Naquele dia quem tocava era um cover de The Doors. Durante a apresentação ele pode ver o olhar ameaçador da garota do balcão e pensava: “Você ainda vai ser a minha garota”. Porém, quando viu que ela estava acompanhada bateu um desanimo que o levou pra casa mais cedo que de costume.

Duas semanas depois lá estava ele em um outro pub. Dessa vez quem “tocava” era o Led Zeppelin. Qual não foi a surpresa ao ver a garota dos longos cabelos castanhos e botas? Ele reparou se havia alguma companhia suspeita e foi até a sua futura garota sem nem comentar com os amigos. Ela se lembrou dele assim que o viu aproximando. Ao contrário de semanas antes, dessa vez eles conseguiram conversar como queriam.

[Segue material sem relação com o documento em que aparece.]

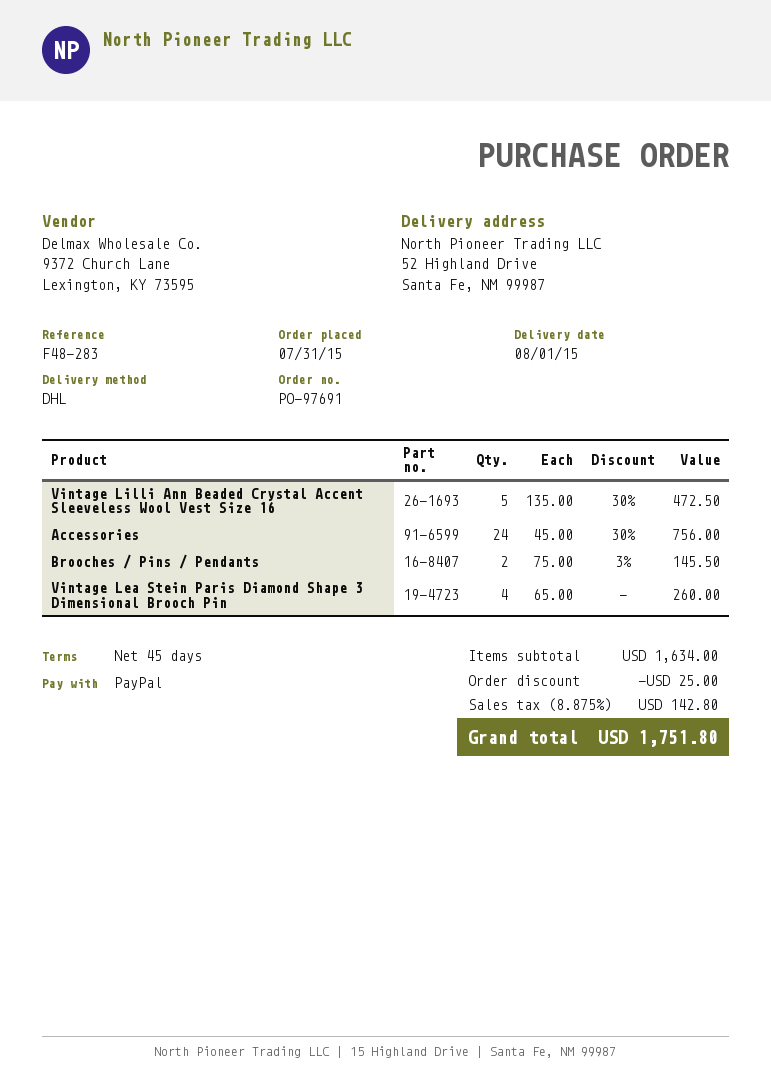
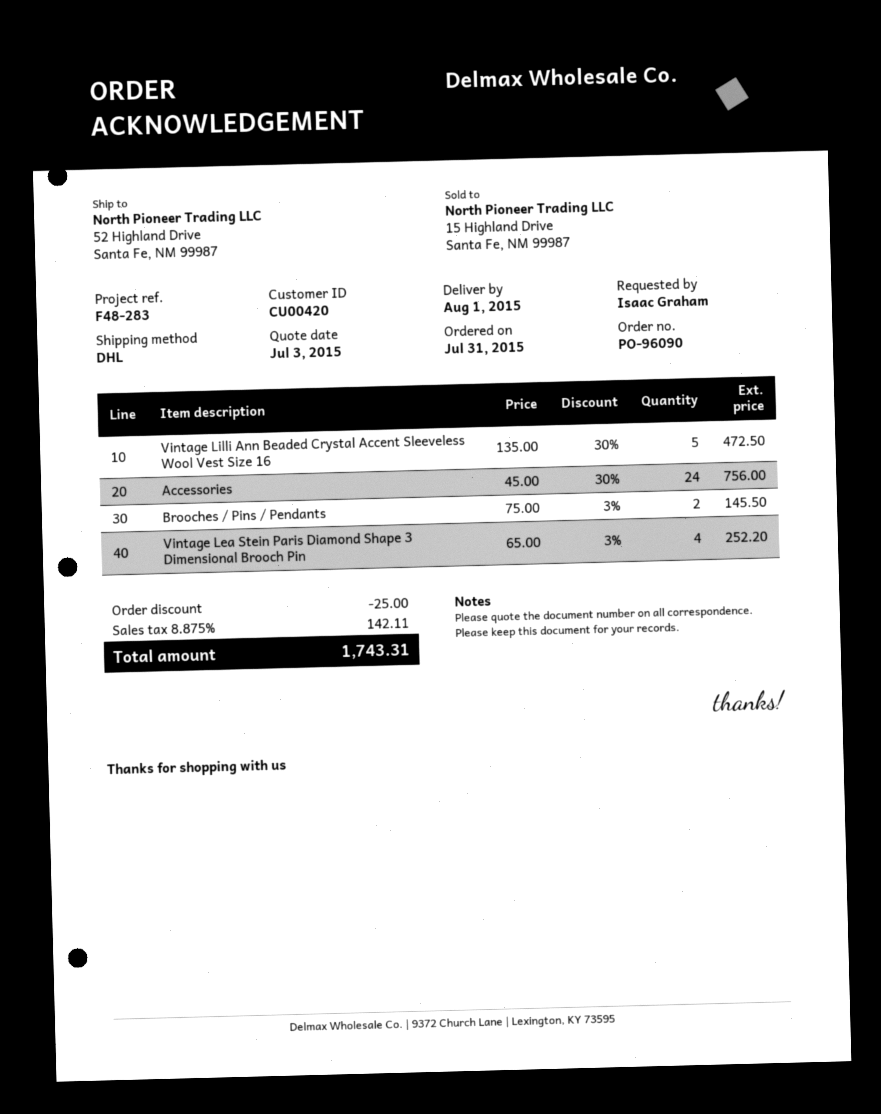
order number: PO-97691 -> PO-96090
Vintage Lea Stein Paris Diamond Shape 3 Dimensional Brooch Pin: 4 x 65.00 = 260.00 -> 4 x 65.00 - 3% = 252.20
tax: 8.875% = 142.80 -> 8.875% = 142.11
total: 1751.80 -> 1743.31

Voltando ao apartamento do início da história, ela olhou para seu observador e falou: “Estou quase pronta”, mas quando abriu a carteira voltou atrás. “Não... cadê meu dinheiro?!”. Ele sorriu e cantarolou “You don't need that money when you look like that, do ya honey”. “OI?!” ela disse indignada. “Nada honey, tava só lembrando uma música, vamos? É seu aniversário e seus convidados já devem estar te esperando. Esqueceu que eu pago a sua conta?”. O tal olhar ameaçador não descansa, por mais doce que ela pareça ser. Ele estendeu a mão para ela e chamou: “Vamos?”.

Baseado em: Are you gonna be my girl, da banda Jet. Composta por N. Cester e C. Muncey. Faixa 2 do disco Get Born, de 2003

10.10.10

Como nos velhos tempos

Um dia desses, eu estava conversando com a minha avó e ela resolveu me contar uma história dela e do meu avô, quando ainda eram namorados, ou sei lá como isso se chamava naquela época. A história aconteceu em uma tarde de outono, num parque da cidade e foi mais ou menos assim:

Ao contrário do que normalmente acontecia, meu avô chegou de surpresa na casa dos meus bisavós para levar minha avó para passear. Como ele já tinha conquistado a confiança dos sogros, eles saíram tranquilamente. Minha avó reparou numa coisa estranha. Ele levava uma cesta na mão... um piquenique provavelmente, mas porque ele não pediu para ela arrumar a cesta? Largou a curiosidade pra lá e acompanhou seu amado.

Eles estavam namorando havia uns 4 anos e estavam muito felizes. As irmãs da minha avó morriam de inveja em ver um casal tão bonito e que tinha tudo para dar certo. Elas não tinham a mesma sorte. Enfim eles chegaram ao parque mais bonito da cidade. Juntos montaram o que seria o lanche da tarde com todas as delícias que meu avô tinha trazido dentro da cesta. “Com certeza isso foi ideia da minha sogra” pensou a minha avó, na época uma senhorita dona de uma cintura de deixar no chinelo qualquer modelo magrela. O casal se sentou e começou a conversar e coisas afins que namorados faziam naquela época (ela não entrou em detalhes sobre essa parte).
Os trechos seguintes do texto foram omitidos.